*** Supplied information ***

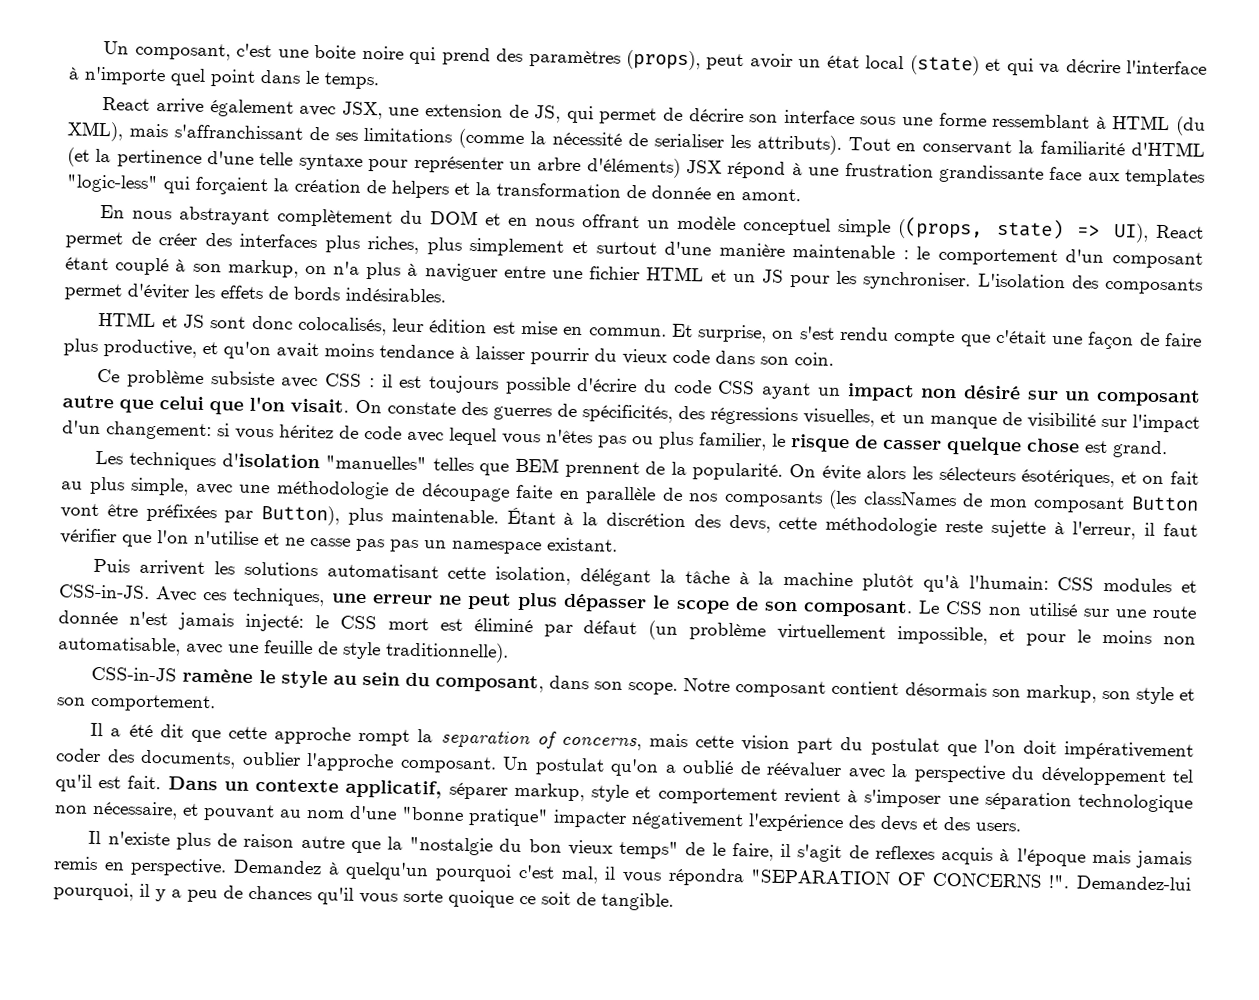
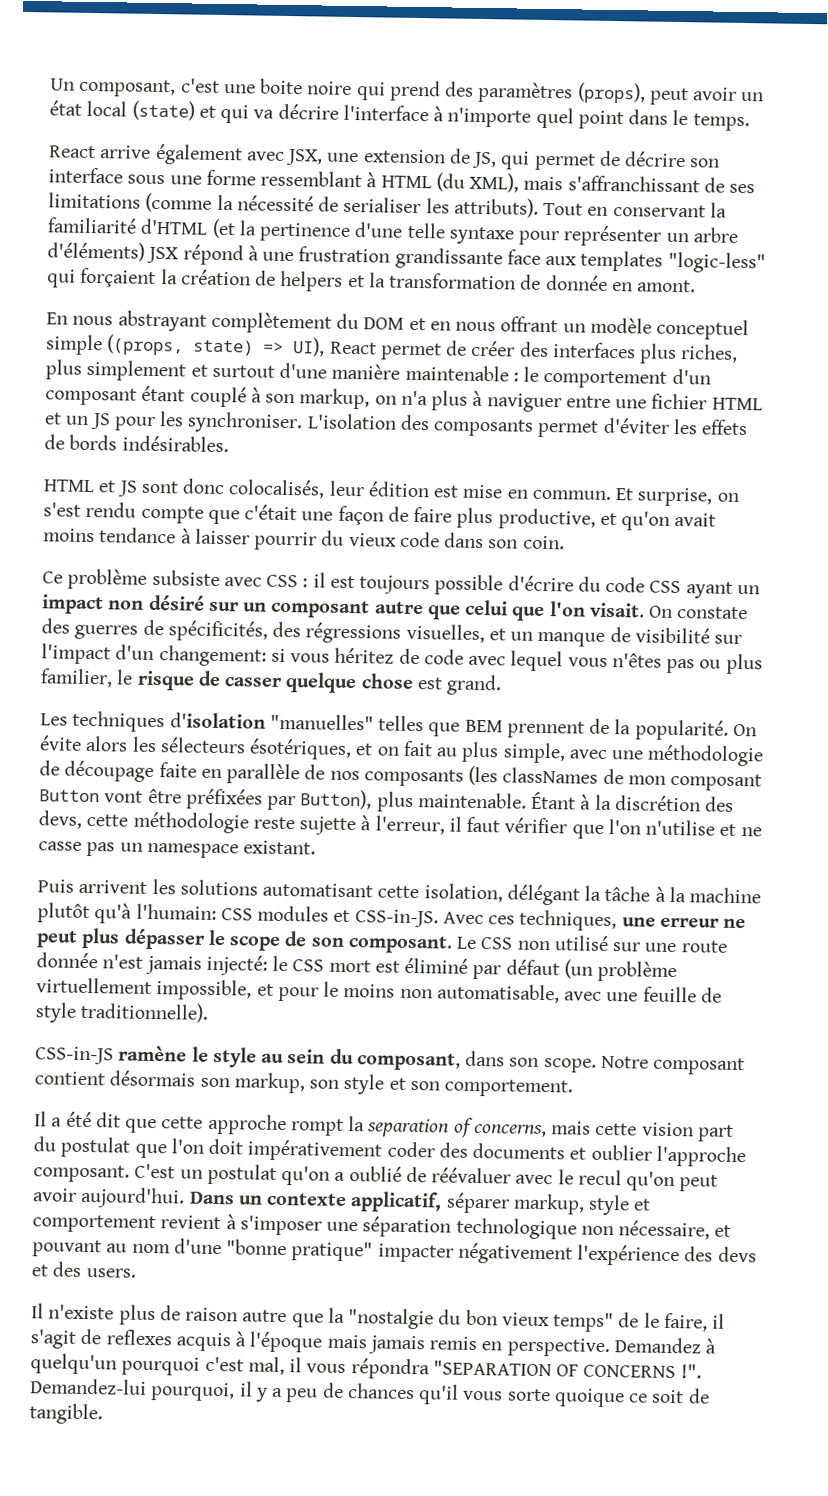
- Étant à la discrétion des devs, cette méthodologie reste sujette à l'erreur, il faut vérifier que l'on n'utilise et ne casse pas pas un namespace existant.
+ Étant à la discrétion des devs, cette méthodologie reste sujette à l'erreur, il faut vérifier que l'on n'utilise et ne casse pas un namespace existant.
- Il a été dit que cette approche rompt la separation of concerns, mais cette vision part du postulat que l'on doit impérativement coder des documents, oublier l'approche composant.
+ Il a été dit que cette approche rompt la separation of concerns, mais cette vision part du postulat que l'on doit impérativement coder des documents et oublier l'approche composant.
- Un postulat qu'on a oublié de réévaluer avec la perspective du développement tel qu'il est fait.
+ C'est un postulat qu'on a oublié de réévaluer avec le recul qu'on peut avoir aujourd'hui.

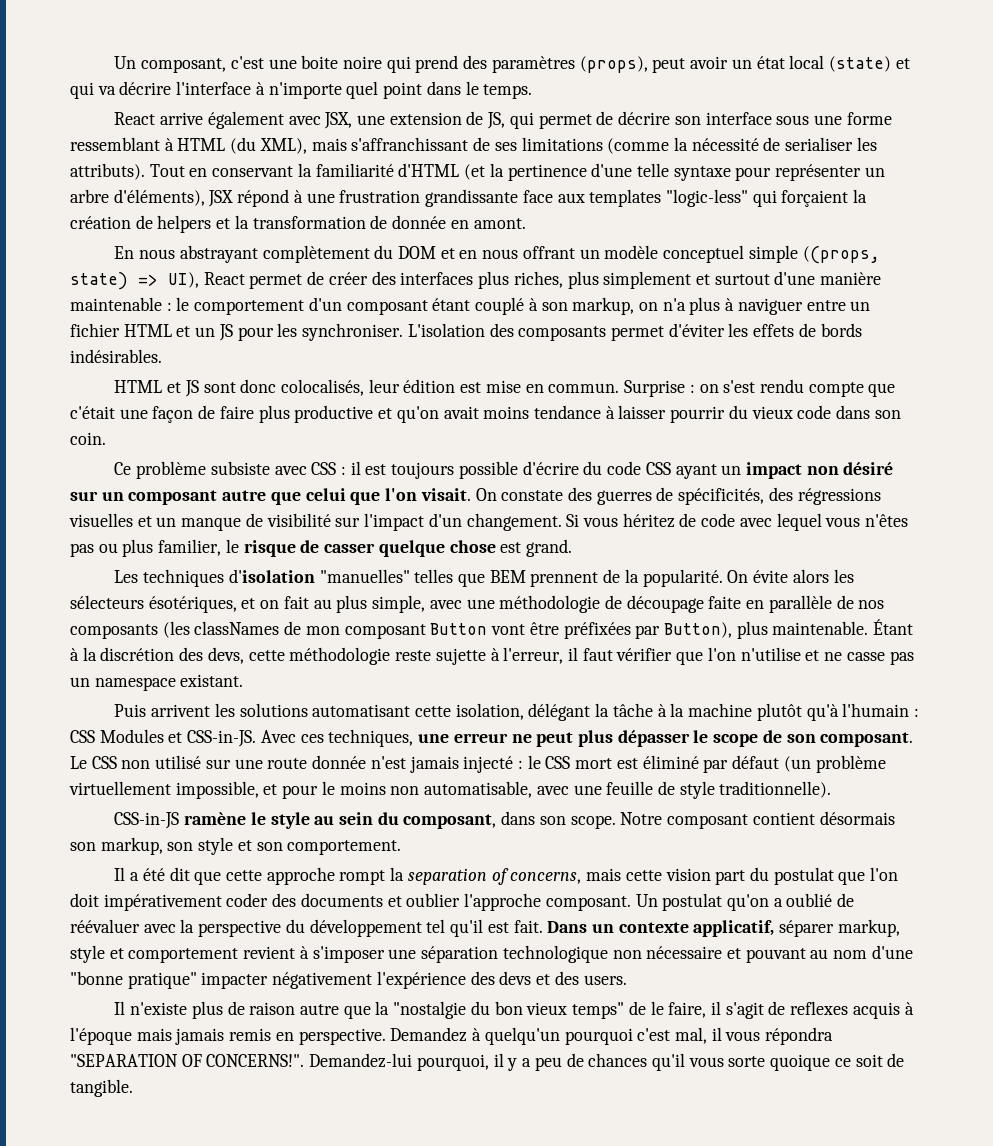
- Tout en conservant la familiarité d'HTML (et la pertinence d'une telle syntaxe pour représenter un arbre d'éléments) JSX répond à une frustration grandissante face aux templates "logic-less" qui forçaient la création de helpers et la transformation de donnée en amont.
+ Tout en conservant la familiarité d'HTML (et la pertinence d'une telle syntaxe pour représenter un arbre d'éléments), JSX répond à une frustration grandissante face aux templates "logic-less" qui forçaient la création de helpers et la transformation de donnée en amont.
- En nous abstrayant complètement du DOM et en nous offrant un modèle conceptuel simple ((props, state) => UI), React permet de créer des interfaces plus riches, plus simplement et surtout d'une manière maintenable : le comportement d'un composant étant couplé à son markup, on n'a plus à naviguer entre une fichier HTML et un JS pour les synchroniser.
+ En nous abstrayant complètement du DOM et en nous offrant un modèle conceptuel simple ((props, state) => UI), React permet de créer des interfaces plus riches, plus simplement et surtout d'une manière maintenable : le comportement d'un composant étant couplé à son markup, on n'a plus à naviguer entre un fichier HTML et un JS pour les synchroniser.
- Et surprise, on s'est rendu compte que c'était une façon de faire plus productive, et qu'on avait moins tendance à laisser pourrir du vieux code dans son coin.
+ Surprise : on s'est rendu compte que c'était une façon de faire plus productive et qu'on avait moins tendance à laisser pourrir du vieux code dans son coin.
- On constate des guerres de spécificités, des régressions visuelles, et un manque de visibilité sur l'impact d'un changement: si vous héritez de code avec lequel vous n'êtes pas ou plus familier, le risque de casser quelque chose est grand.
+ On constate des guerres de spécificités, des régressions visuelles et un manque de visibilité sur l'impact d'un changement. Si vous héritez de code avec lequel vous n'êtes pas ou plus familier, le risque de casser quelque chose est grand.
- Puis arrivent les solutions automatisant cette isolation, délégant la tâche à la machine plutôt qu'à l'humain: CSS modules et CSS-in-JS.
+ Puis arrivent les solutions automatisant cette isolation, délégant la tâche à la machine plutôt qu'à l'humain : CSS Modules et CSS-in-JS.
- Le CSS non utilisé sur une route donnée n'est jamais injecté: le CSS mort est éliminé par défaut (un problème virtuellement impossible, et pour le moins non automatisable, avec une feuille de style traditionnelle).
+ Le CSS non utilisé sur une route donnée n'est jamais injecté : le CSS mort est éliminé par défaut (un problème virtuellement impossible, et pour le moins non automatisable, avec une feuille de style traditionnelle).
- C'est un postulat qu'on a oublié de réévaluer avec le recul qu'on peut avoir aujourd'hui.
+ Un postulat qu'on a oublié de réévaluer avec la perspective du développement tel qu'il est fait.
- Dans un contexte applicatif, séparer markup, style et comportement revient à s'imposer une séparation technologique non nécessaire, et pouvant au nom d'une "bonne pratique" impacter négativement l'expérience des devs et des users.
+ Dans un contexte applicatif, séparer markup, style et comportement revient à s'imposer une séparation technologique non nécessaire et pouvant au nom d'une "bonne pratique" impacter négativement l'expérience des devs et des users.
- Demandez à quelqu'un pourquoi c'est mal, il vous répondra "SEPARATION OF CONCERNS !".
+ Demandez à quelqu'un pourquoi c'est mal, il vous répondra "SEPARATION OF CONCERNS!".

*** End of Supplied information ***
*** Supplied information ***

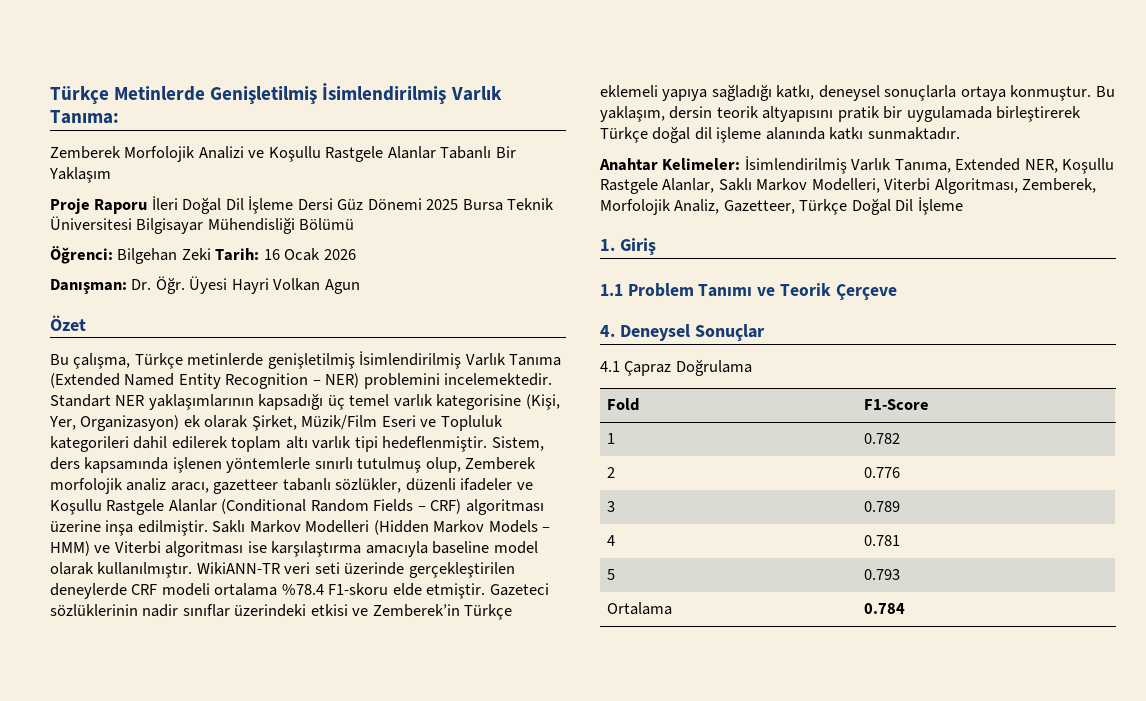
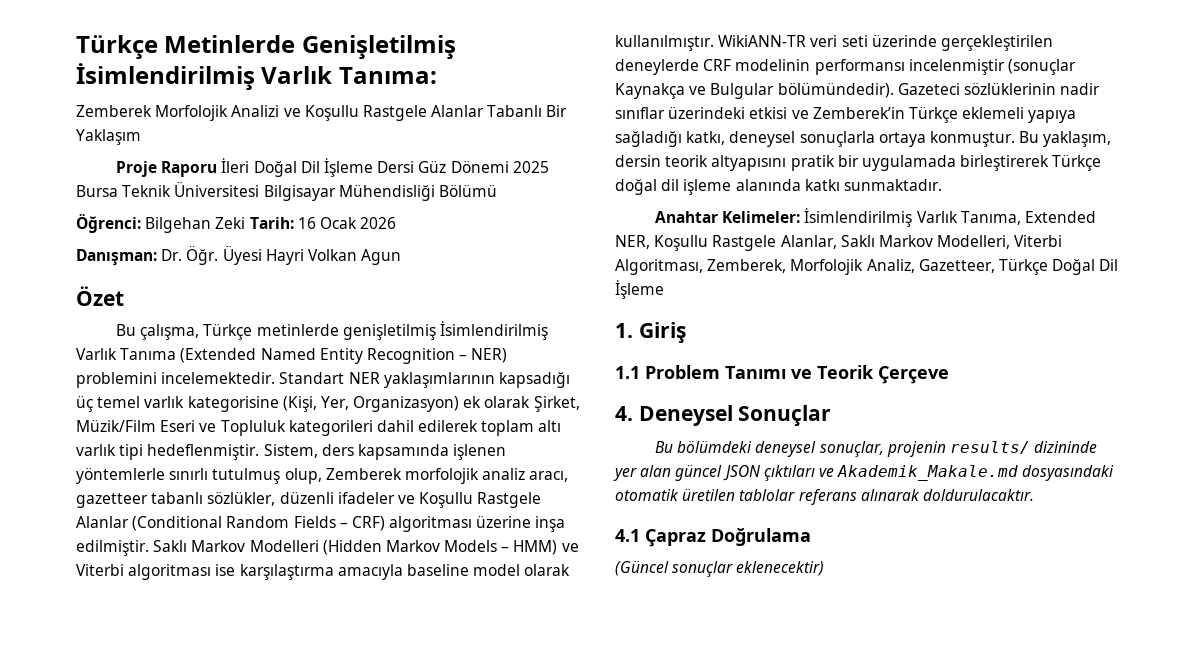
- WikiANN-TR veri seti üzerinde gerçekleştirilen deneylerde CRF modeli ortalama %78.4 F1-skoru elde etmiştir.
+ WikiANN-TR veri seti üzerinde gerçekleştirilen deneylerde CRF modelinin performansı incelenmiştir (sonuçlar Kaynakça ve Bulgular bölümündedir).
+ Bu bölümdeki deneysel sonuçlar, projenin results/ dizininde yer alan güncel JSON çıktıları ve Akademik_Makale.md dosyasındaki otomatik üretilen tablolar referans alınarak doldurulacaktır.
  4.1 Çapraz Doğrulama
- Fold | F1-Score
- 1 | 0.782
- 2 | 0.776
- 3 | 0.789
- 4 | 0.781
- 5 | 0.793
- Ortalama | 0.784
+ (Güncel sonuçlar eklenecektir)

*** End of Supplied information ***
*** Supplied information ***

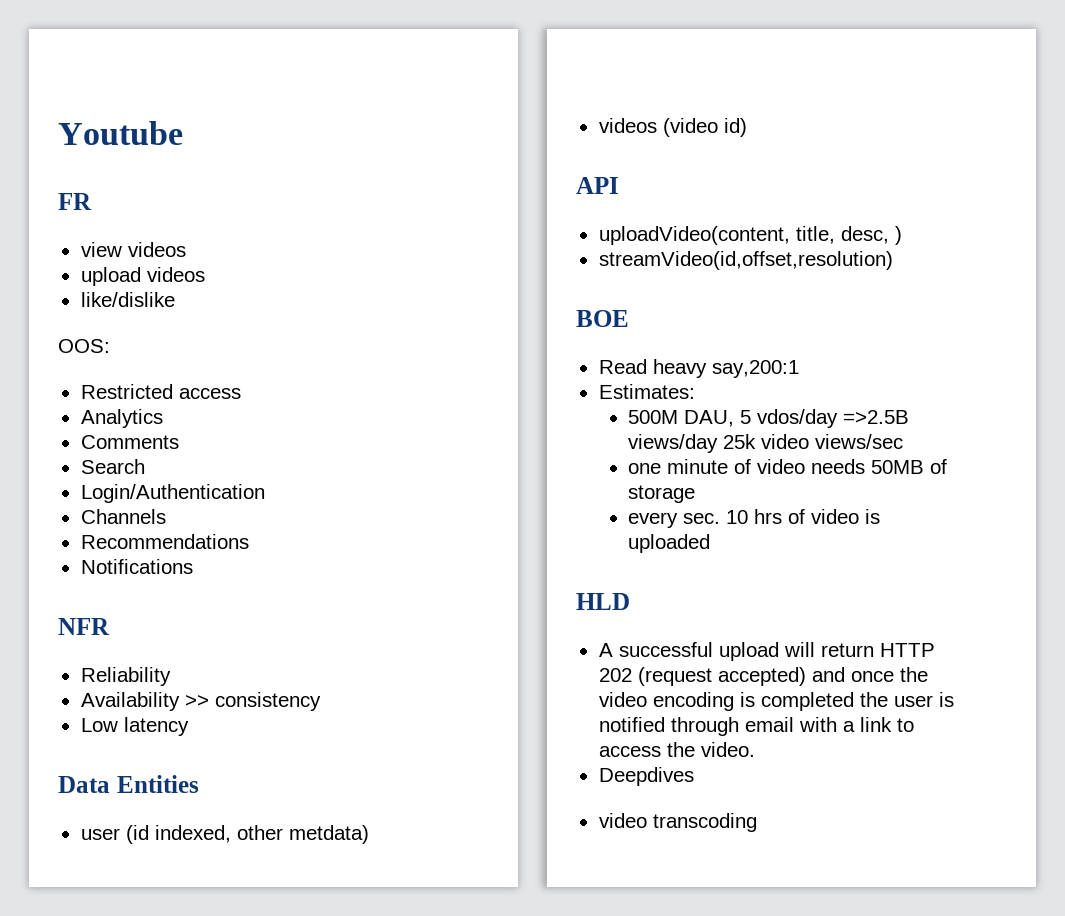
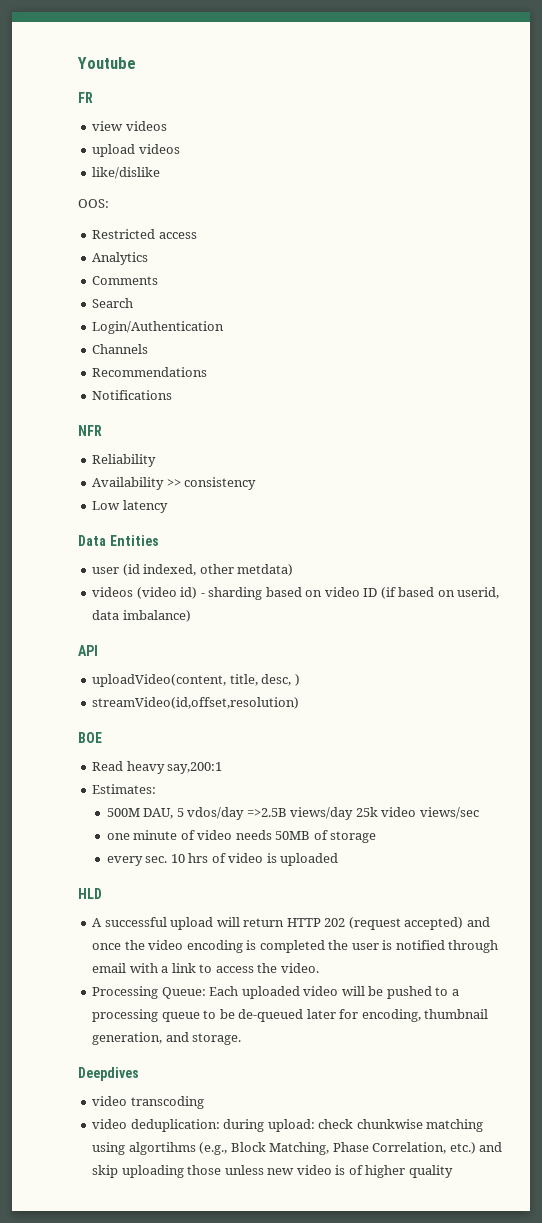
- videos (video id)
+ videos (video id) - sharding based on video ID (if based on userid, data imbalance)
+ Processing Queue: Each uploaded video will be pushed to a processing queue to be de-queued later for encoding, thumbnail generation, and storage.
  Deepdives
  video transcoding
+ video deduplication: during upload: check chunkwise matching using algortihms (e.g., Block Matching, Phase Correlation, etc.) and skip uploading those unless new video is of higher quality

*** End of Supplied information ***

▶ _What to work on_:
Go through the listing and copy each line that includes the string "héritez".

▶ _Solution below_:
- On constate des guerres de spécificités, des régressions visuelles, et un manque de visibilité sur l'impact d'un changement: si vous héritez de code avec lequel vous n'êtes pas ou plus familier, le risque de casser quelque chose est grand.
+ On constate des guerres de spécificités, des régressions visuelles et un manque de visibilité sur l'impact d'un changement. Si vous héritez de code avec lequel vous n'êtes pas ou plus familier, le risque de casser quelque chose est grand.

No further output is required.